Цена слова.
Разобраться в споре Варлаама Калабрийского с Григорием Паламой и составить себе наконец хоть какое-то строгое мнение по вопросу — одна из моих жизненных целей лет, наверное, с двенадцати. В 90-м, в 2000-м, в 2010-м, в 2020-м я снова и снова возвращался к этой теме — в разном возрасте, с разным опытом, разный я. И, думаю, это на всю жизнь.
Ну, то есть, с самого начала, как только я вообще узнал о чем речь, я был, конечно, в фан-клубе Паламы. Против всех этих рационалистов, филокатоликов и словоблудов — за аскетов, мистиков и священнобезмолвствующих. Меня так учили, это базовая прошивка, софт по умолчанию. Но там же и тогда же меня учили «думать за другую сторону» — и, устраивая в своей голове внутренние дебаты между «путём разума» и «путём духовной практики», я все чаще обнаруживал, к своему изумлению, что последнее слово опять за Варлаамом.
Главным образом, как потом я понял, это происходило потому, что всякой рациональной деятельности в моей уже «взрослой» жизни стало много, а вот «духовной практики» — молитвы, поста, послушаний, какой-либо аскезы — стало мало, чтоб не сказать «не стало совсем». «Внутреннему Паламе» попросту не на что было опереться в непосредственно переживаемом опыте, в то время как «внутренний Варлаам», наоборот, так и сыпал «кейсами». Но тут-то и крылась главная логическая ловушка: получается, что побеждала не та позиция, за которой стояло больше теоретических аргументов, а та, которая опиралась на больший практический опыт: то есть, опять-таки по Паламе!
Спасибо А.М.Пятигорскому, он в своей брутальной манере мне кое-что объяснил. Его формула «всем собой» — в оригинале про секс, а в метонимическом переносе про мышление — означала буквально: невозможно точно мыслить, не _живя_ тем, что ты мыслишь. Гроша ломаного не стоит та философия, по которой не живет сам философ. Ну и, соответственно, гроша ломаного не стоит то богословие, которое не сопровождается опытом практического богопознания. Но, с другой стороны, живой опыт, если у тебя нет способов «схватить» и зафиксировать логической, рациональной конструкцией, существует только в момент его непосредственного получения, и умирает сразу после такового. Это значит, что наиболее действенной является своего рода маятниковая, фазовая механика: вот тут ты действуешь, а вот тут рефлексируешь и пересобираешь мозг; а вот снова уходишь в действие, а вот снова в мышление — и тщательно следишь за соблюдением баланса между первым и вторым. Именно поэтому, скажем, «Записки о Галльской войне» Цезаря или «Вторую Мировую» Черчилля мне читать много интереснее, чем любые книги профессиональных историков. Не бился лично с гельветами под Бибрактой и не сводил лихорадочно сводки потерь торгового флота в подводной войне — что ты можешь о происходившем понимать по-настоящему? Талебовская «Шкура в игре» — в сущности, тоже про Паламу. Собственно, именно поэтому я так не люблю, когда меня аттестуют «политологом». В устоявшемся словоупотреблении «политолог» это тот, кто публично комментирует политику, но сам непосредственно в ней не участвует ни в каком качестве (кроме разве что «участия» в том смысле, что комментарий является ангажированным и проплаченным пропагандистским высказыванием). Даже «политтехнолог» лучше, несмотря на весь флёр этой профессии. Но тоже плохо: главным образом потому, что «политтехнолог» это по умолчанию всегда про деньги — то есть про отсутствие каких-либо других внутренних целей, кроме параметров заказа. В этом смысле он не субъектен, но, хуже того, он именно в силу позиции всегда лжёт, что твой политрук.

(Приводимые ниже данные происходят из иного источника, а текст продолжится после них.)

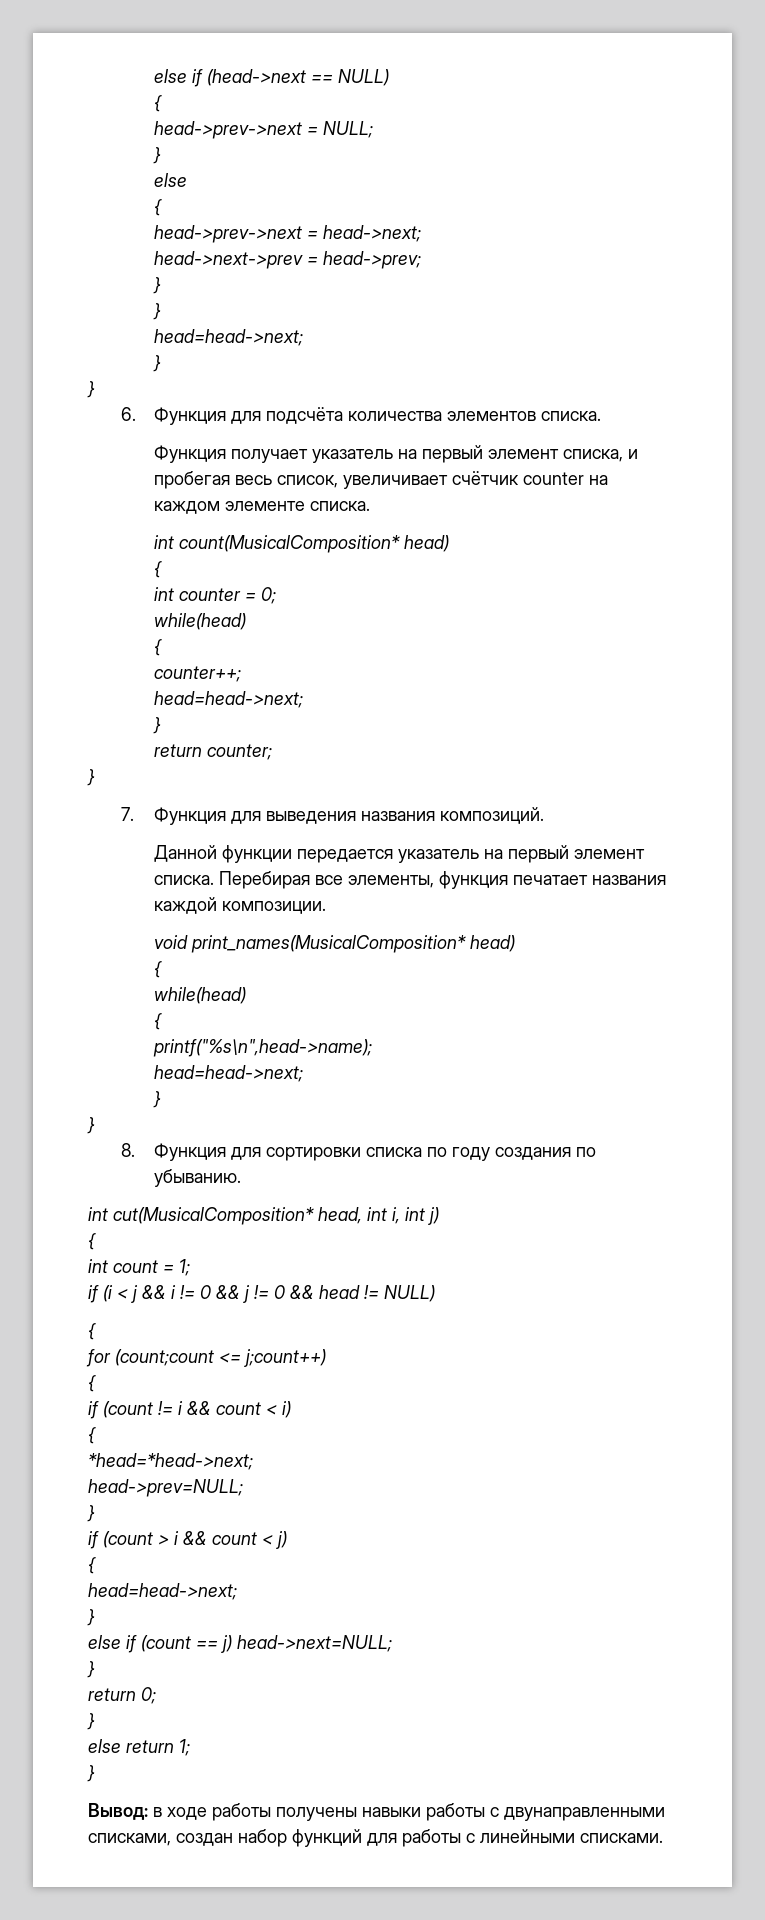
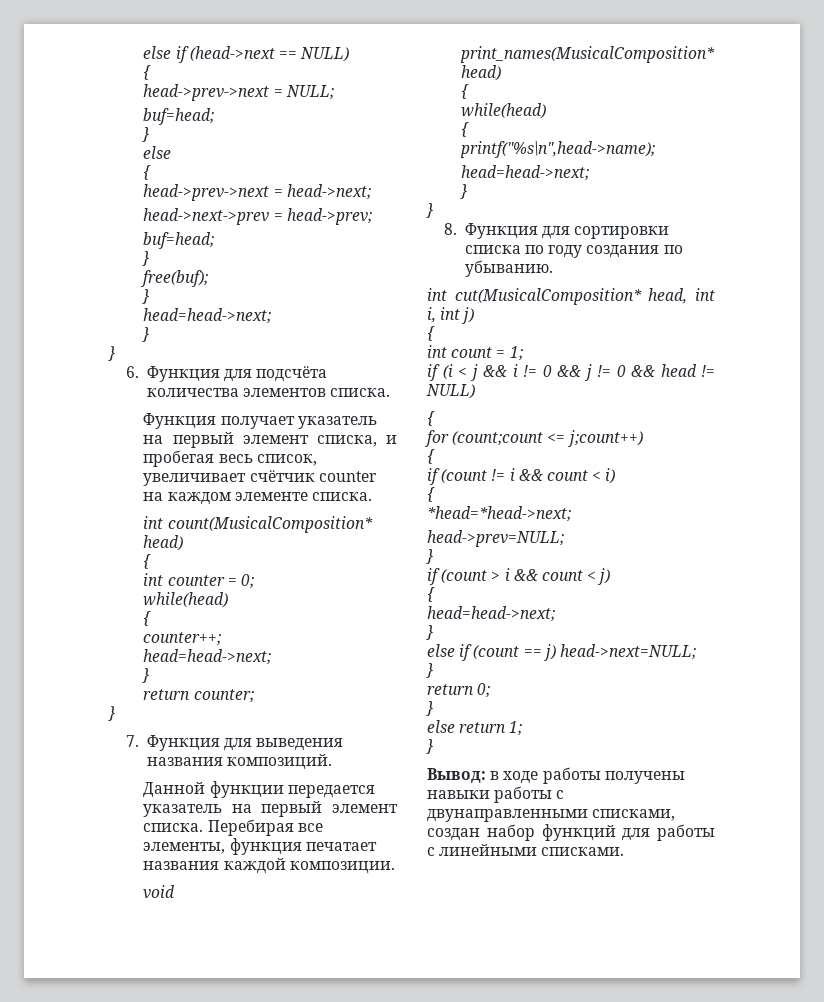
  head->prev->next = NULL;
+ buf=head;
  head->next->prev = head->prev;
+ buf=head;
  }
+ free(buf);

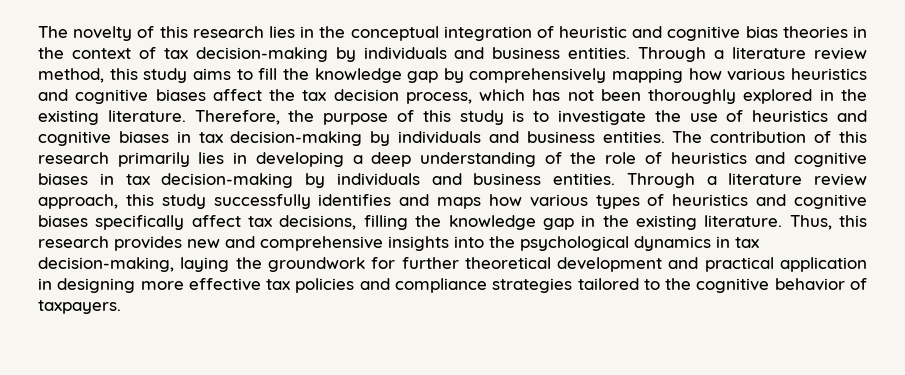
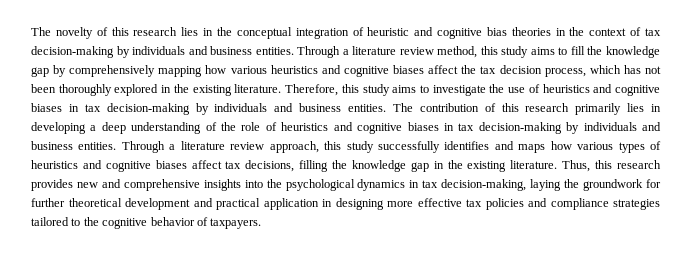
- Therefore, the purpose of this study is to investigate the use of heuristics and cognitive biases in tax decision-making by individuals and business entities.
+ Therefore, this study aims to investigate the use of heuristics and cognitive biases in tax decision-making by individuals and business entities.
- Through a literature review approach, this study successfully identifies and maps how various types of heuristics and cognitive biases specifically affect tax decisions, filling the knowledge gap in the existing literature.
+ Through a literature review approach, this study successfully identifies and maps how various types of heuristics and cognitive biases affect tax decisions, filling the knowledge gap in the existing literature.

Все это рассуждение, в конечном счете, о шкале ценности для оценки того или иного высказывания в зависимости от практического опыта говорящего. Опыте, которым человек отвечает и которым обеспечивает вес своего слова. И не просто и не только опыте, но и репутации, имени, всего, что составляет «я» взрослого человека. В наиболее чистом случае — когда ты ставишь деньги на кон: они, собственно, и есть твоё овеществленное время и опыт.
И, да, когда человек, говорящий что-то, не рискует ничем, если выяснится, что он оказался неправ — это означает, что его слово изначально не стоило ничего. Такой вот, если угодно, пацанский исихазм.